Sample size determination: In this study, gestational age ≤ 38 weeks and birth weight < 3400 g were used as dependent variables for binary logistic regression. Following the principle of N = 100 + 50i (i = independent variables) [8], the formula will produce 450 subjects when there are 7 independent variables. All eligible samples within the study period were collected, and the current sample size meets the minimum requirement.

Testing methods

Vitamin D testing was performed during routine prenatal visits at 16–20 weeks of gestation to spare the patients the inconvenience of multiple blood draws. Blood samples were strictly collected in the morning on an empty stomach. The blood samples were centrifuged, and the isolated serum was sent to a third-party testing facility (Changchun KingMed Testing Centre) for “Tandem Mass Spectrometry.” Vitamin D levels were determined based on serum 25-(OH)D levels. The test facility set the normal range of vitamin D values at 30–100 ng/mL. Vitamin D insufficiency is defined as a 25(OH)D concentration of 21–29 ng/ml (51–74 nmol/L), whereas vitamin D deficiency is defined as a 25(OH)D concentration < 20 ng/mL (50 nmol/L) (Endocrine Society Clinical Practice Guidelines) [9]. However, there is no clear definition of vitamin D deficiency in pregnant women. Therefore, given the small number of pregnant women with normal vitamin D values in this study, the participants were divided into two groups based on a median vitamin D value of 14.7 ng/mL.

Predictive model development

To evaluate the predictive value for outcomes such as gestational length and neonatal weight, a logistic regression model was employed, represented by the following formula:

P = e^x/(1 + e^x)

where P denotes the probability of the outcome occurring (e.g., short gestational length or low fetal weight), and x is defined as:

x = β₀ + β₁ × ₁ + β₂ × ₂ +…+ β_n X_n

In this equation:

β₀ is the intercept.

β₁, β₂, …, β_n​ are the coefficients for the predictor variables X₁, X₂, …, X_n.

X₁, X₂, …, X_n represent the predictor variables, which include factors such as maternal 25(OH)D levels, maternal age, body mass index (BMI), presence of PIH, bone mineral density (BMD), gestational anemia, and gestational diabetes mellitus (GDM) status.

Model Fitting and Validation: The model was fitted using maximum likelihood estimation in SPSS (version 28.0). Model performance was evaluated using the area under the receiver operating characteristic curve (AUC), sensitivity, and specificity.

Explanation of the Model: The logistic regression model transforms the linear combination of predictor variables x into a probability P using the logistic function. The logistic function, ensuring P is always between 0 and 1.

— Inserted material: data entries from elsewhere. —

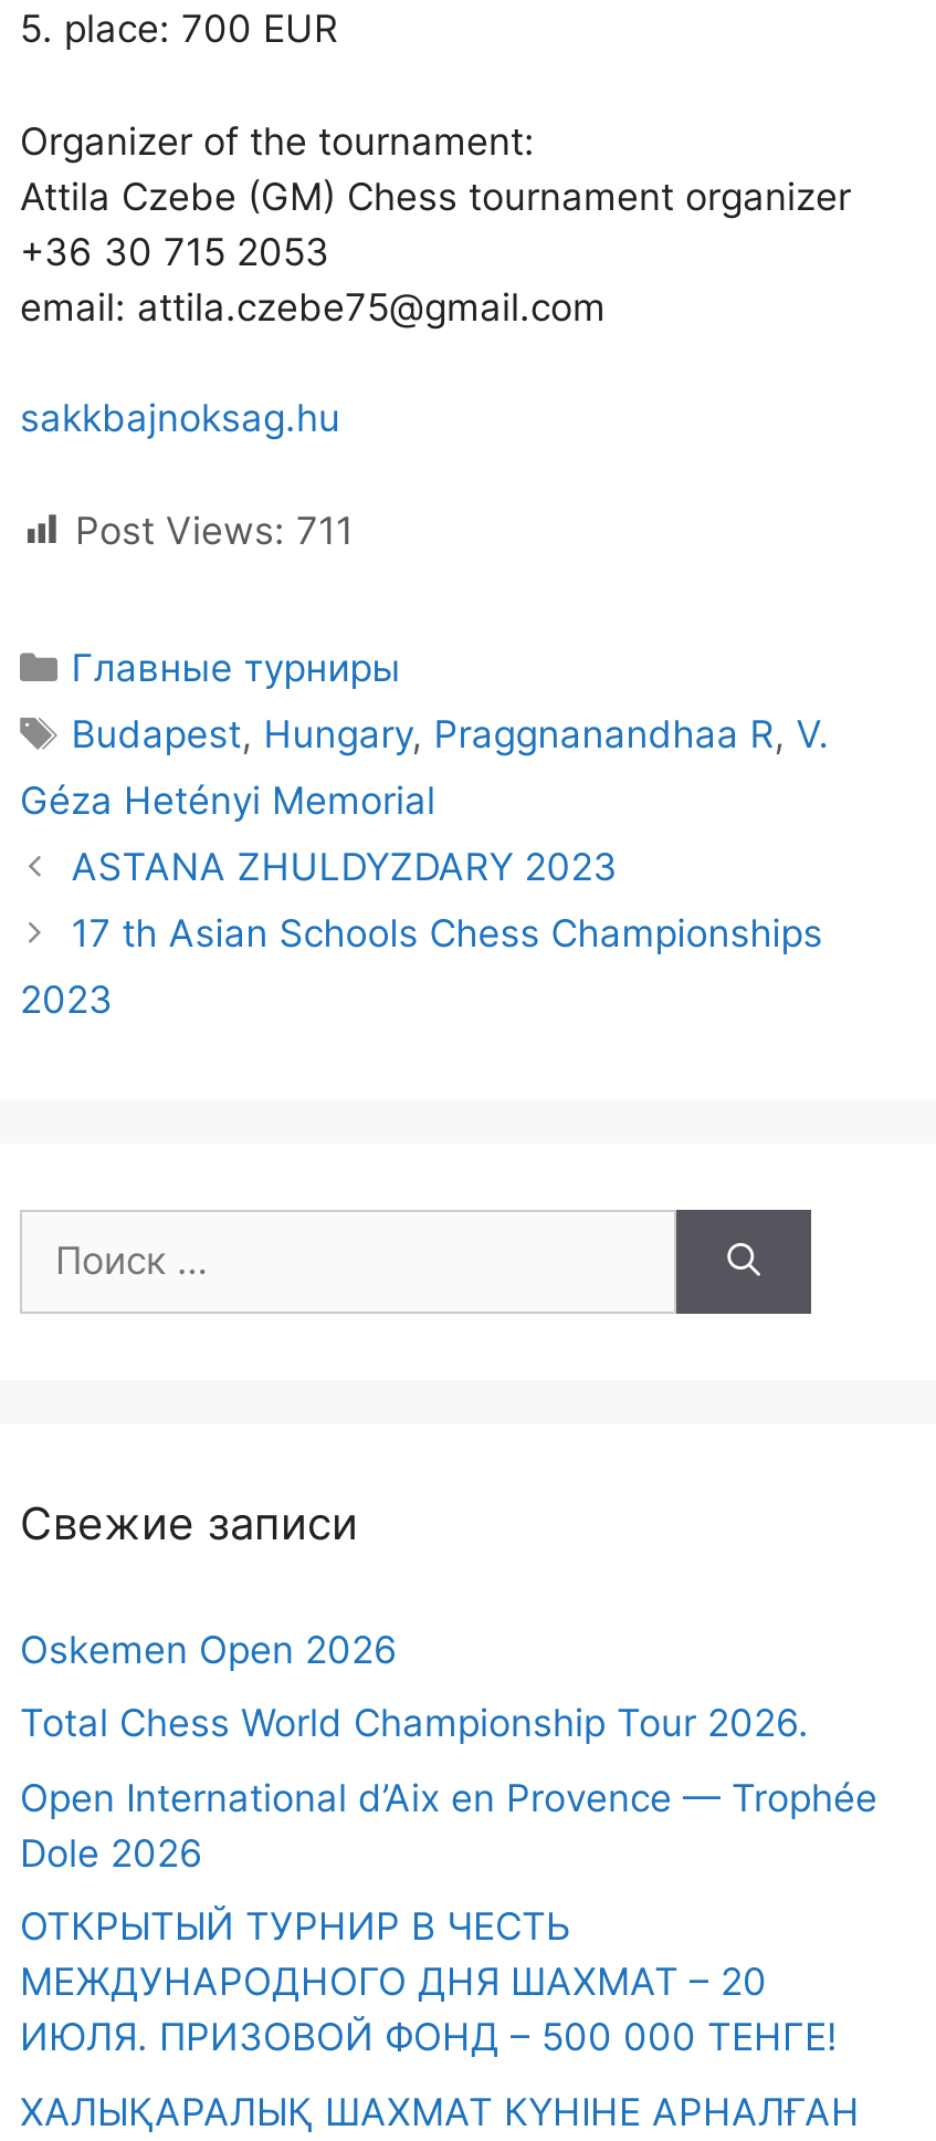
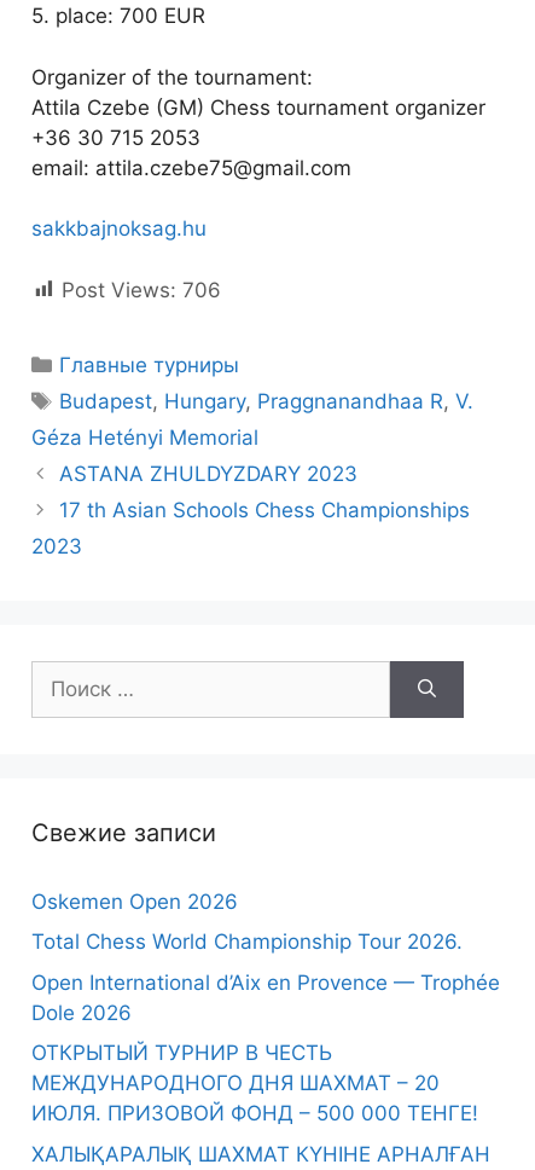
[75,508,354,552] Post Views: 711 -> [62,278,221,302] Post Views: 706

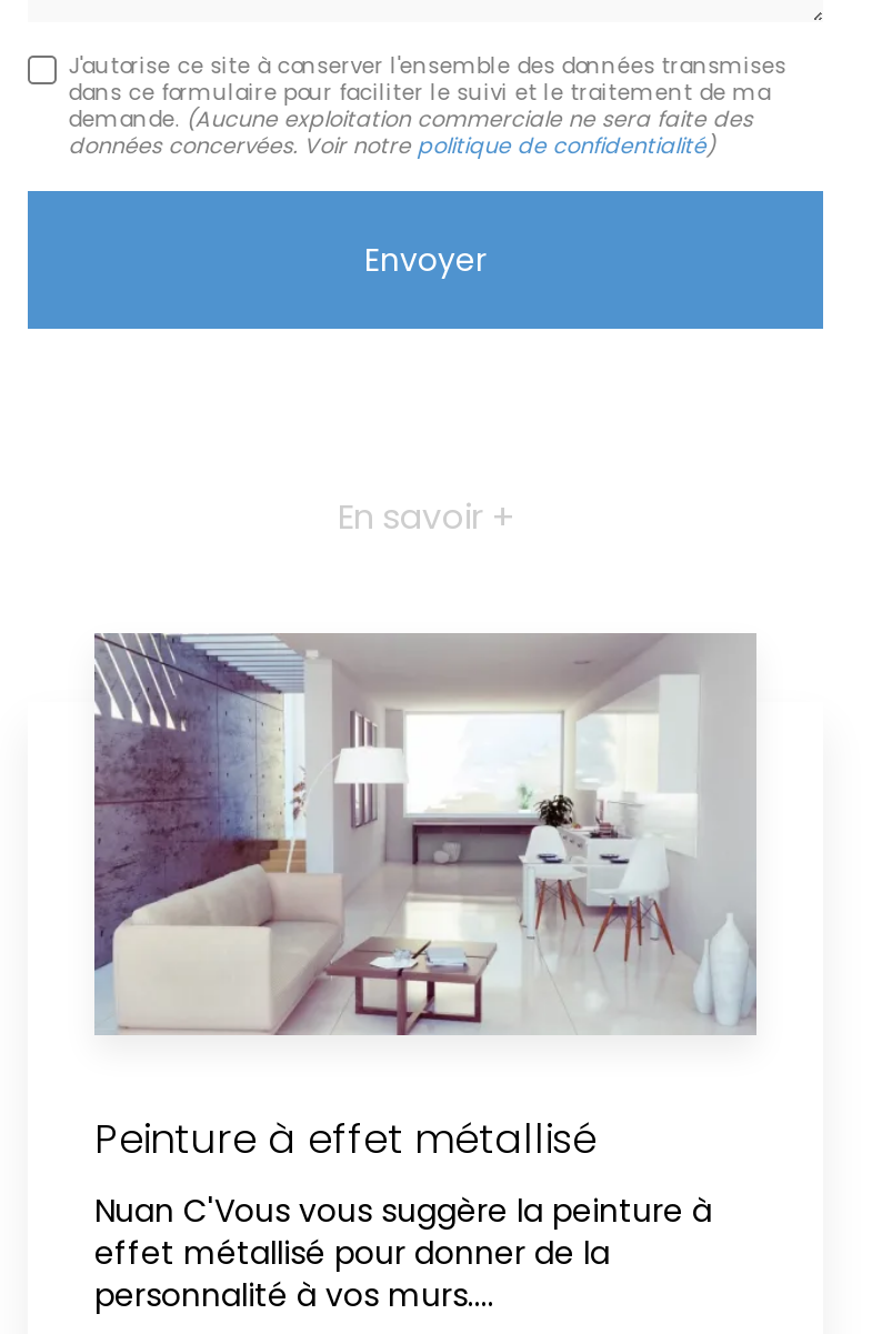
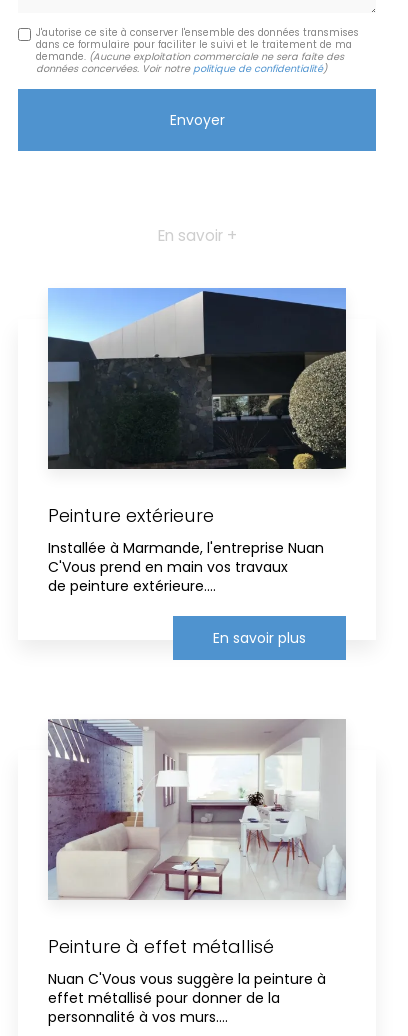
none -> [47,288,347,648] [image] | Peinture extérieure | Installée à Marmande, l'entreprise Nuan | C'Vous prend en main vos travaux | de peinture extérieure.... | En savoir plus

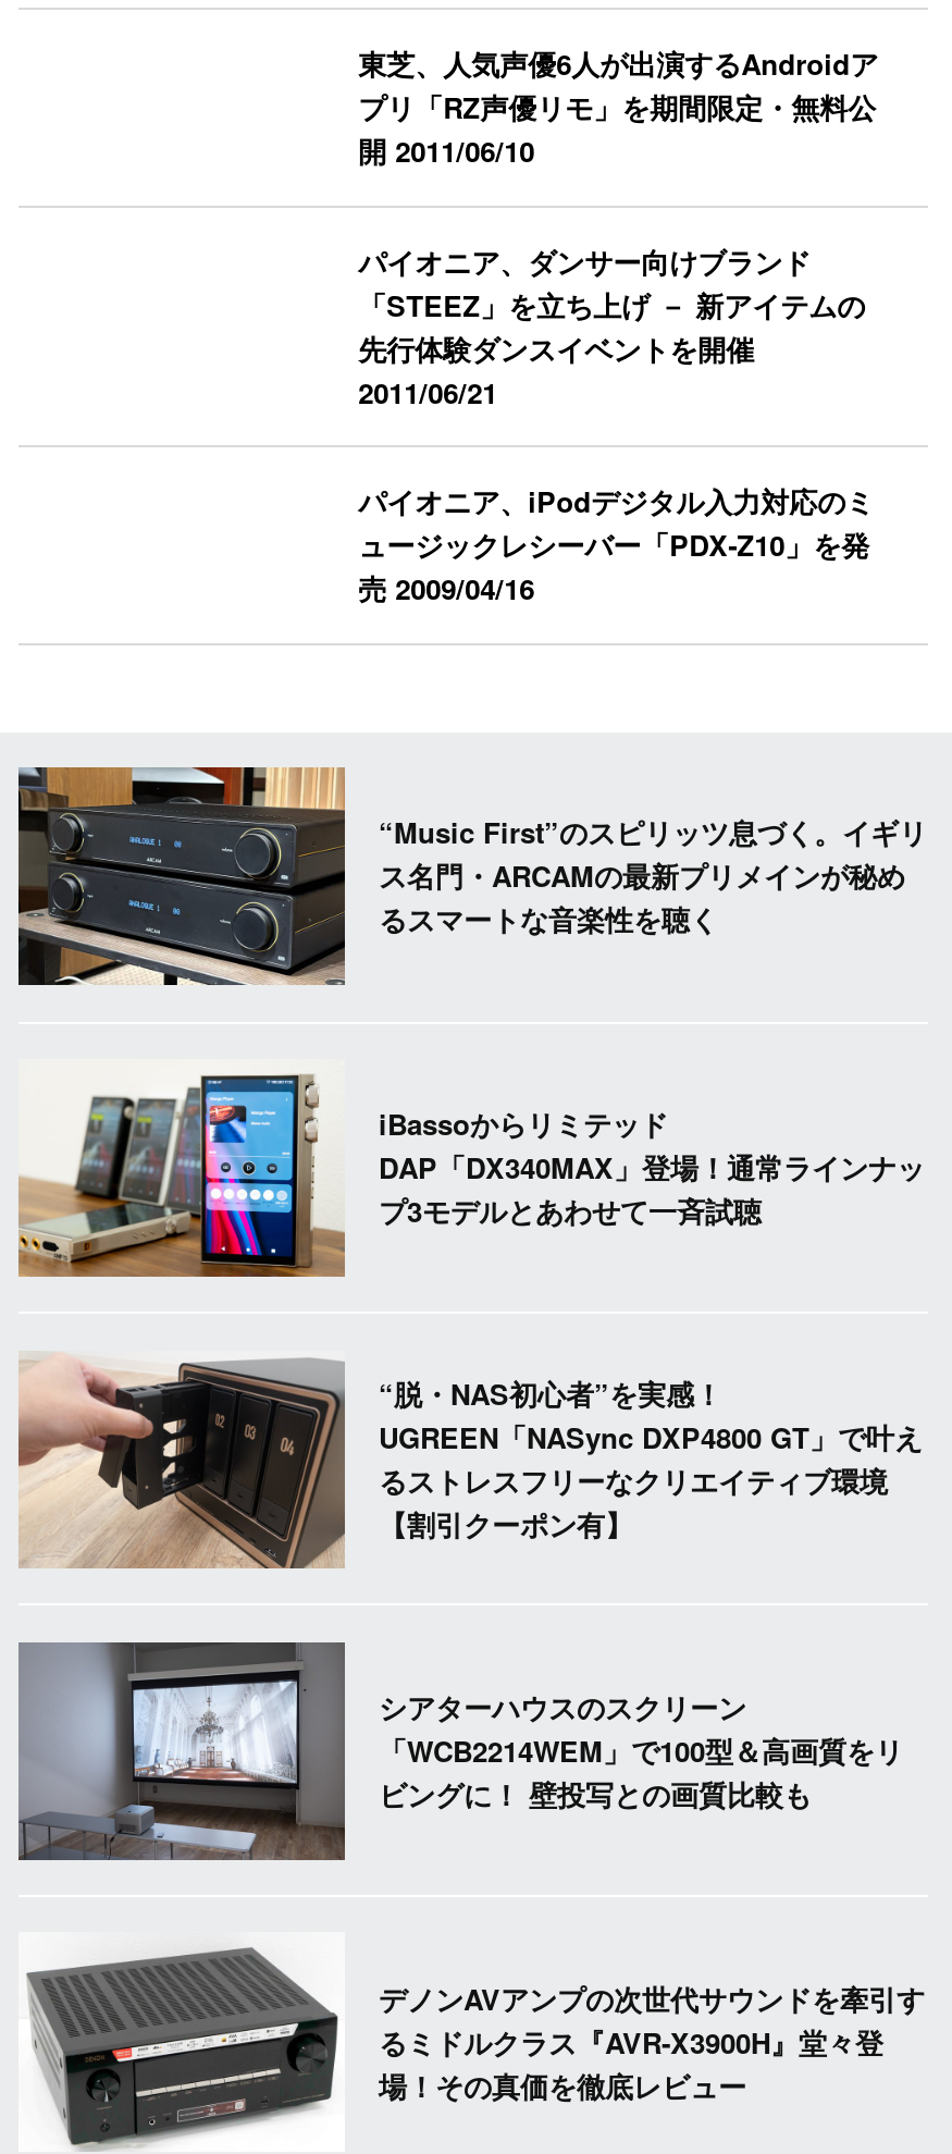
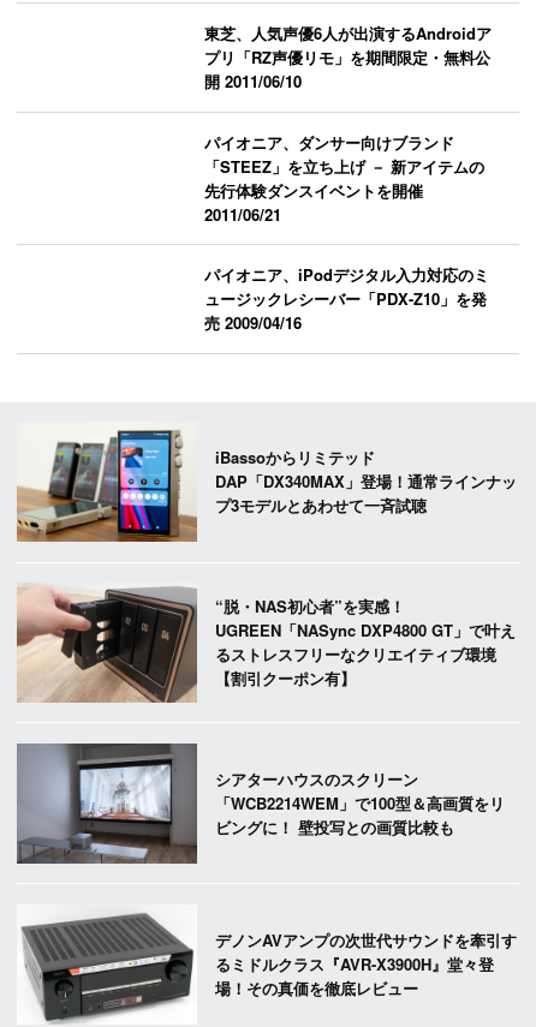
[16,765,927,987] [image] | “Music First”のスピリッツ息づく。イギリ | ス名門・ARCAMの最新プリメインが秘め | るスマートな音楽性を聴く -> none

Interpretation of Results: The coefficients ( β ) represent the change in the log odds of the outcome for a one-unit increase in the corresponding predictor variable. A positive coefficient indicates an increased probability of the outcome, while a negative coefficient indicates a decreased probability. For example, a positive coefficient for low maternal 25(OH)D levels ( β₁ ) suggests that lower vitamin D levels increase the chances of a short gestational length or low fetal weight.

Statistical analysis

Statistical analyses were performed using SPSS 28.0 and R 4.1.0 software. Count data were expressed as frequencies (N) and percentages (%), and the chi-square test was used for inter-group comparisons. Multifactorial logistic regression analysis was employed to establish whether age, pre-pregnancy Body Mass Index (BMI), vitamin D, Bone Mineral Density, gestational anemia, GDM, and PIH were risk factors for deliveries at ≤ 38 gestational weeks and low fetal weight. These results were used to construct a risk prediction model, and the model’s predictive efficacy was evaluated using the Hosmer-Lemeshow goodness-of-fit test, Receiver Operating Characteristic (ROC) curves, and calibration curves. Results or differences with P < 0.05 were considered statistically significant.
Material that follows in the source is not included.